Ketua Koperasi UBP Luruskan Terkait Rapat dengan PT PAL: Bukan Demo, Ini Upaya Cari Solusi SHK
Melawi (Suara Kalbar)– Ketua Koperasi Usaha Bersama Palma (UBP), Ridwan Saidy, memberikan tanggapan terkait pemberitaan media online mengenai rapat koperasi bersama manajemen PT Palma Adinusa Lestari (PT PAL) yang digelar di kantor perusahaan pada 13 Agustus 2026.
Ridwan menegaskan, kegiatan tersebut merupakan rapat koperasi yang diinisiasi langsung oleh dirinya selaku Ketua Koperasi UBP, bukan aksi demonstrasi sebagaimana disebut dalam pemberitaan yang beredar.
Menurut Ridwan, inisiatif tersebut mendapat sambutan positif dari pihak manajemen PT PAL sebagai bentuk keterbukaan perusahaan dalam memberikan penjelasan terkait pengelolaan dan laporan kebun plasma.
“Rapat ini merupakan inisiatif dari Ketua Koperasi UBP dan disambut baik oleh manajemen PT PAL. Ini merupakan bentuk keterbukaan laporan kebun plasma,” ujar Ridwan saat diwawancarai langsung jurnalis Suara Kalbar, Minggu (16/8/2026).
Ia menjelaskan, rapat dihadiri pengurus, pengawas, serta anggota Koperasi UBP. Salah satu agenda utama adalah meminta penjelasan dari manajemen PT PAL terkait perhitungan Sisa Hasil Kebun (SHK) periode April hingga Juni 2026 yang mengalami penurunan.
Ridwan mengatakan, pertemuan tersebut tidak hanya membahas penurunan SHK, tetapi juga diarahkan untuk mencari solusi bersama agar SHK pada periode berikutnya dapat mengalami peningkatan.
“Tujuan rapat adalah meminta penjelasan mengenai perhitungan SHK periode April-Juni 2026 yang turun. Selain itu, kami juga mencari solusi untuk peningkatan SHK pada periode selanjutnya,” jelasnya.
Ia menambahkan, pertemuan tersebut sekaligus menunjukkan bahwa hubungan kemitraan antara Koperasi UBP dan PT PAL selama ini berjalan dengan baik.
Ridwan secara tegas membantah apabila kegiatan pada 13 Agustus 2026 tersebut disebut sebagai aksi demonstrasi anggota koperasi.
Menurutnya, kegiatan itu merupakan forum internal koperasi yang kemudian dilanjutkan dengan dialog bersama pihak manajemen PT PAL untuk mendapatkan penjelasan mengenai persoalan SHK.
“Tidak benar apabila kegiatan rapat koperasi tersebut sebagai bentuk demo anggota koperasi,” tegas Ridwan.

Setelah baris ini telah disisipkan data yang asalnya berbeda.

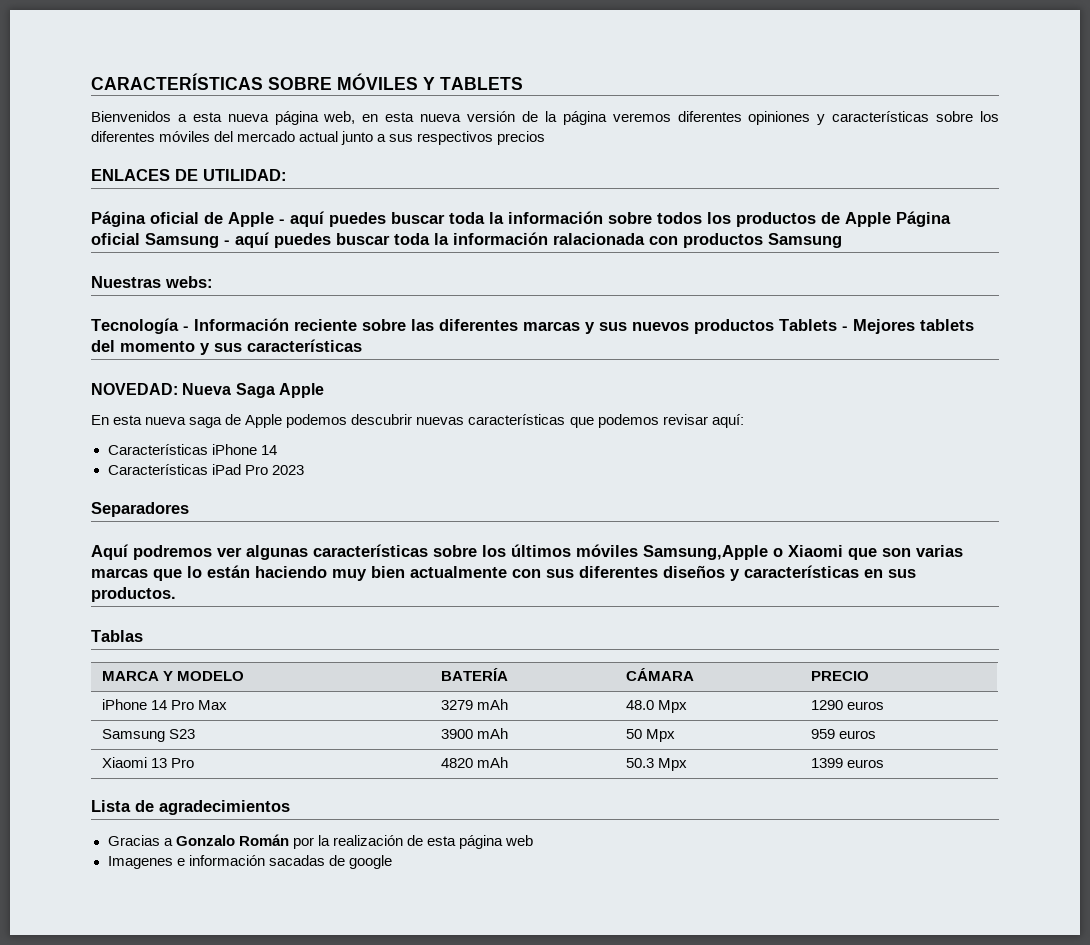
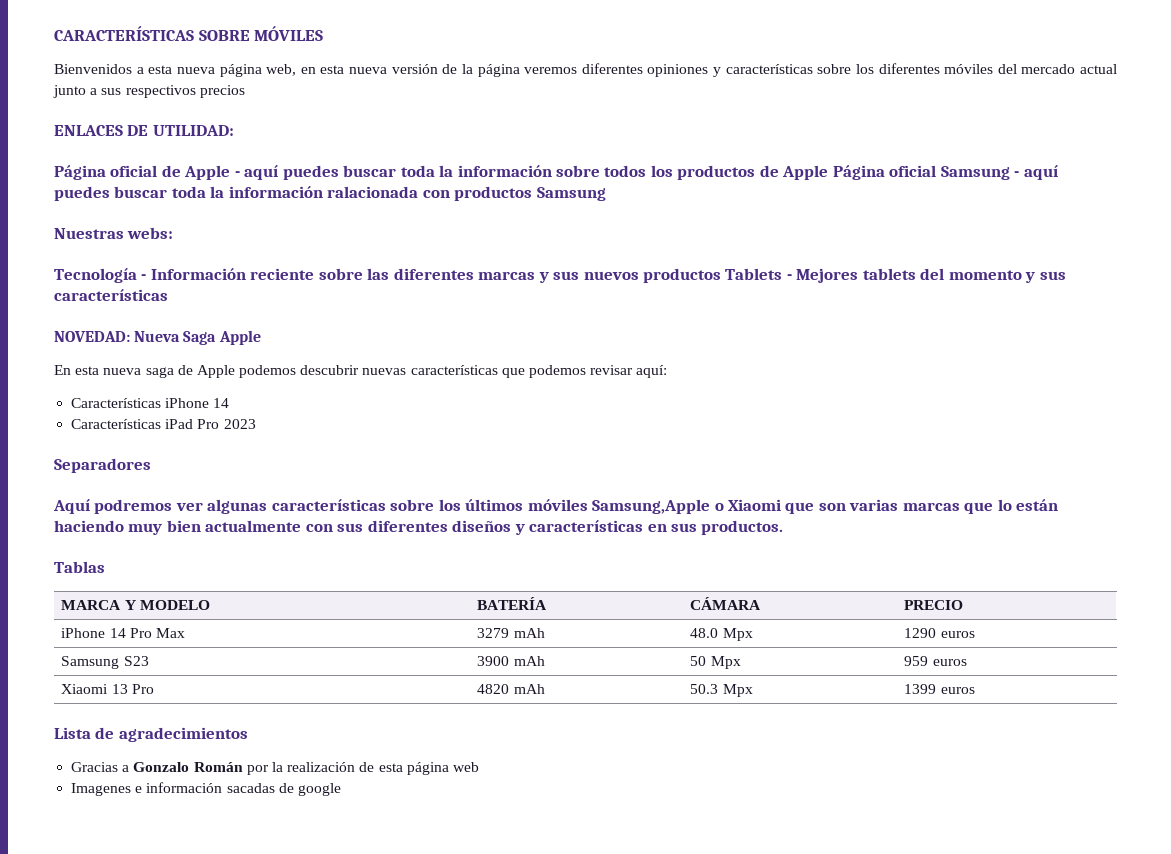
- CARACTERÍSTICAS SOBRE MÓVILES Y TABLETS
+ CARACTERÍSTICAS SOBRE MÓVILES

Soroti Pernyataan soal Mediasi DPRD dan Bupati
Ridwan juga menanggapi pernyataan salah seorang anggota DPRD Kabupaten Melawi, Idham Khalid yang mendorong agar persoalan tersebut dimediasi melalui DPRD maupun Bupati Melawi.
Ia menilai langkah tersebut masih terlalu dini mengingat koperasi bersama pihak perusahaan telah melakukan komunikasi dan pertemuan untuk mencari solusi.
“Terlalu dini apabila ada oknum anggota DPRD Kabupaten Melawi membuat pernyataan harus dimediasi di DPRD Melawi atau Bupati Melawi. Karena masih banyak tugas penting lainnya dari DPRD Kabupaten Melawi dan Bupati,” katanya.
Ridwan berharap persoalan yang berkaitan dengan SHK dapat diselesaikan terlebih dahulu melalui komunikasi dan mekanisme kemitraan yang telah berjalan antara koperasi dan perusahaan.
Pria yang juga mantan anggota DPRD Melawi ini juga meminta Rapat Koperasi Tak Ditunggangi Kepentingan Politik.
“Saya berharap kegiatan dan forum anggota Koperasi UBP tidak dimanfaatkan untuk kepentingan politik tertentu,” Ujarnya
Ia menekankan bahwa kepentingan utama koperasi adalah memperjuangkan kesejahteraan anggota serta memastikan hubungan kemitraan dengan perusahaan berjalan secara baik dan transparan.
“Semoga rapat anggota koperasi jangan ditunggangi untuk kepentingan politik,” pungkasnya.
Dengan adanya klarifikasi tersebut, Ridwan berharap pemberitaan mengenai pertemuan Koperasi UBP dan PT PAL dapat dilihat secara utuh, sehingga tidak menimbulkan kesalahpahaman di tengah anggota koperasi maupun masyarakat.